* [Work instructions] Please retype the listing below exactly, from its opening line through the line where "ai-one (keyword extractor)" appears.
[Opening Available data section]
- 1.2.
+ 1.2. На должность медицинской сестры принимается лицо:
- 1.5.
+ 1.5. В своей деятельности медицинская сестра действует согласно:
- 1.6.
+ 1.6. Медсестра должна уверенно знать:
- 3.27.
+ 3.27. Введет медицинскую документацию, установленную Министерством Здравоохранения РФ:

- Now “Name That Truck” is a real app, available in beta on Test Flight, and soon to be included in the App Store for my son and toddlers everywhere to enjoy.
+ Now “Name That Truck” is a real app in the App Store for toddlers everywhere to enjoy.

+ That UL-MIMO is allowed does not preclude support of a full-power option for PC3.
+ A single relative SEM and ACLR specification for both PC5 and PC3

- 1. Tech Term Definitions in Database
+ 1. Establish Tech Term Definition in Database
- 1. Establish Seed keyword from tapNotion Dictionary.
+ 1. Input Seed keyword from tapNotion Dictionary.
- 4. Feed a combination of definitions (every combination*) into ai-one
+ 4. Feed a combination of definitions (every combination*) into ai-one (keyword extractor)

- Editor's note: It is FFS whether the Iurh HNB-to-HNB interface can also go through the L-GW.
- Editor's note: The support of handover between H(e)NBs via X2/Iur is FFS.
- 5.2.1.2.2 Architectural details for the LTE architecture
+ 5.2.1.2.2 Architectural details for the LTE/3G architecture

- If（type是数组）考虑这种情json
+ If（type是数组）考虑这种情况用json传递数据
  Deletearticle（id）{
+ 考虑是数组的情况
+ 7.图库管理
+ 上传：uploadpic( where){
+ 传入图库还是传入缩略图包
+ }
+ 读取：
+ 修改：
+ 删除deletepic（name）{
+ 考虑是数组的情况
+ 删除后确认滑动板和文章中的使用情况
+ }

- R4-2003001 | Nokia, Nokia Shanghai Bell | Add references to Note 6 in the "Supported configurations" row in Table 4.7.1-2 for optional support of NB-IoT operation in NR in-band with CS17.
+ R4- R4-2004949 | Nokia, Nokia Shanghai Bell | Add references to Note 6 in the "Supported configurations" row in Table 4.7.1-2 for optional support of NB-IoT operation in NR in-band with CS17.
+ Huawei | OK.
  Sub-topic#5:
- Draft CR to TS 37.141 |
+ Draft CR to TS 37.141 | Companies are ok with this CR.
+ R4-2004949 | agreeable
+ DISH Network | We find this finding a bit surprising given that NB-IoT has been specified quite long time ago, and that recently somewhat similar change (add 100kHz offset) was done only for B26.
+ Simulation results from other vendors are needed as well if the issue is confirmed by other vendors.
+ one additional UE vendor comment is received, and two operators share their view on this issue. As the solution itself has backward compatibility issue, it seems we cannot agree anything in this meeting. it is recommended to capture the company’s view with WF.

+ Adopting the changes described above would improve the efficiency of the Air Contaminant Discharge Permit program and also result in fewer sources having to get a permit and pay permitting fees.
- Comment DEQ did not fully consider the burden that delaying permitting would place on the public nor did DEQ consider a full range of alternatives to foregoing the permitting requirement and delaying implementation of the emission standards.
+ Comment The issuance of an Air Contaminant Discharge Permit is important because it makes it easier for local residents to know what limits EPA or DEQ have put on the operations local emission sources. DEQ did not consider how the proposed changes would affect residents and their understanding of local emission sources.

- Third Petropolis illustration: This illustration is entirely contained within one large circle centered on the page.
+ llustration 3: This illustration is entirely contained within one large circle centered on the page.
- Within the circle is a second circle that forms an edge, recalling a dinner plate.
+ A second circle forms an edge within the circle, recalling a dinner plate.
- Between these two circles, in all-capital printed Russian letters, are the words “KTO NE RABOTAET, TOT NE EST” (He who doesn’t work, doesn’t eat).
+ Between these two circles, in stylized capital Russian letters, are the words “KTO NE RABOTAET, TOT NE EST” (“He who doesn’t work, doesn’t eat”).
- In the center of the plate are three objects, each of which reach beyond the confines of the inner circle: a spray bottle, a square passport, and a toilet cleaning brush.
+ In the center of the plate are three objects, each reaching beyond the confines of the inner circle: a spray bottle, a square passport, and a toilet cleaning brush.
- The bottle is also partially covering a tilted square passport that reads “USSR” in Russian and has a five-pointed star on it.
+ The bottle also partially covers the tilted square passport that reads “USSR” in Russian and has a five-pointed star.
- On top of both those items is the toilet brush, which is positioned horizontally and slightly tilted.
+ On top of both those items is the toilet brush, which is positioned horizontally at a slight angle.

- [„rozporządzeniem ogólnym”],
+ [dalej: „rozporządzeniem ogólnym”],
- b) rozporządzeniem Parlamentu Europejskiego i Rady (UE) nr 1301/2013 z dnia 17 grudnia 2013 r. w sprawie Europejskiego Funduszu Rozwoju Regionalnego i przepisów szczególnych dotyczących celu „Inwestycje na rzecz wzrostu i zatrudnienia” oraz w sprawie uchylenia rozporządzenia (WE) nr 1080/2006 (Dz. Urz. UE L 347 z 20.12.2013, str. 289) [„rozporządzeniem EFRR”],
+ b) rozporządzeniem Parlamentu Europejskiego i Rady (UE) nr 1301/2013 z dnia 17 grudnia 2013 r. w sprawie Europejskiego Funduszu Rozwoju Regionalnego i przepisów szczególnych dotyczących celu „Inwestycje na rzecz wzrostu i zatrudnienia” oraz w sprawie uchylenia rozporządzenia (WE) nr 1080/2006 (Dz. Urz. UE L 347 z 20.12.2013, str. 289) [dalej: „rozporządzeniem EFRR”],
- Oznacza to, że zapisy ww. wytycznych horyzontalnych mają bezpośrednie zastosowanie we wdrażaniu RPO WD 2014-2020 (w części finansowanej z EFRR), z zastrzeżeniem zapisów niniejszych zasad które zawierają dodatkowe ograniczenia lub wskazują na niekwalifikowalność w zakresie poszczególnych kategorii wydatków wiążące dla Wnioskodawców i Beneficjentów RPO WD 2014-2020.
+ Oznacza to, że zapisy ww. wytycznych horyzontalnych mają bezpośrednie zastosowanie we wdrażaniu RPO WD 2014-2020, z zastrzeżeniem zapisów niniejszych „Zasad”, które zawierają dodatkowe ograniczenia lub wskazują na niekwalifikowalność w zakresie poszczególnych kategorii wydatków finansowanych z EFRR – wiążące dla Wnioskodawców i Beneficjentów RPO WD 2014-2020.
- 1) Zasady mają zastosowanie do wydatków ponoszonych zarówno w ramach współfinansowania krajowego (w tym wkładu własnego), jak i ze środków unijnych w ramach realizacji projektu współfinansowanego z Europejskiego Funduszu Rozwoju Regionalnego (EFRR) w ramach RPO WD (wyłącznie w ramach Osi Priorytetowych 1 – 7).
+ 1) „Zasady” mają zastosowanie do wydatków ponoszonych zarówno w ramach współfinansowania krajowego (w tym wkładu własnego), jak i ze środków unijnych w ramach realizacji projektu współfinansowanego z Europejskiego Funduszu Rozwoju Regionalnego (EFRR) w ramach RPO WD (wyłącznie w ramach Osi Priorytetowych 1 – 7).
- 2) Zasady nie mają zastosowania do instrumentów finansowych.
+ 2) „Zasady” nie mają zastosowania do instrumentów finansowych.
[Closing Available data section]
* [Solution for this exercise]
- 1.2.
+ 1.2. На должность медицинской сестры принимается лицо:
- 1.5.
+ 1.5. В своей деятельности медицинская сестра действует согласно:
- 1.6.
+ 1.6. Медсестра должна уверенно знать:
- 3.27.
+ 3.27. Введет медицинскую документацию, установленную Министерством Здравоохранения РФ:

- Now “Name That Truck” is a real app, available in beta on Test Flight, and soon to be included in the App Store for my son and toddlers everywhere to enjoy.
+ Now “Name That Truck” is a real app in the App Store for toddlers everywhere to enjoy.

+ That UL-MIMO is allowed does not preclude support of a full-power option for PC3.
+ A single relative SEM and ACLR specification for both PC5 and PC3

- 1. Tech Term Definitions in Database
+ 1. Establish Tech Term Definition in Database
- 1. Establish Seed keyword from tapNotion Dictionary.
+ 1. Input Seed keyword from tapNotion Dictionary.
- 4. Feed a combination of definitions (every combination*) into ai-one
+ 4. Feed a combination of definitions (every combination*) into ai-one (keyword extractor)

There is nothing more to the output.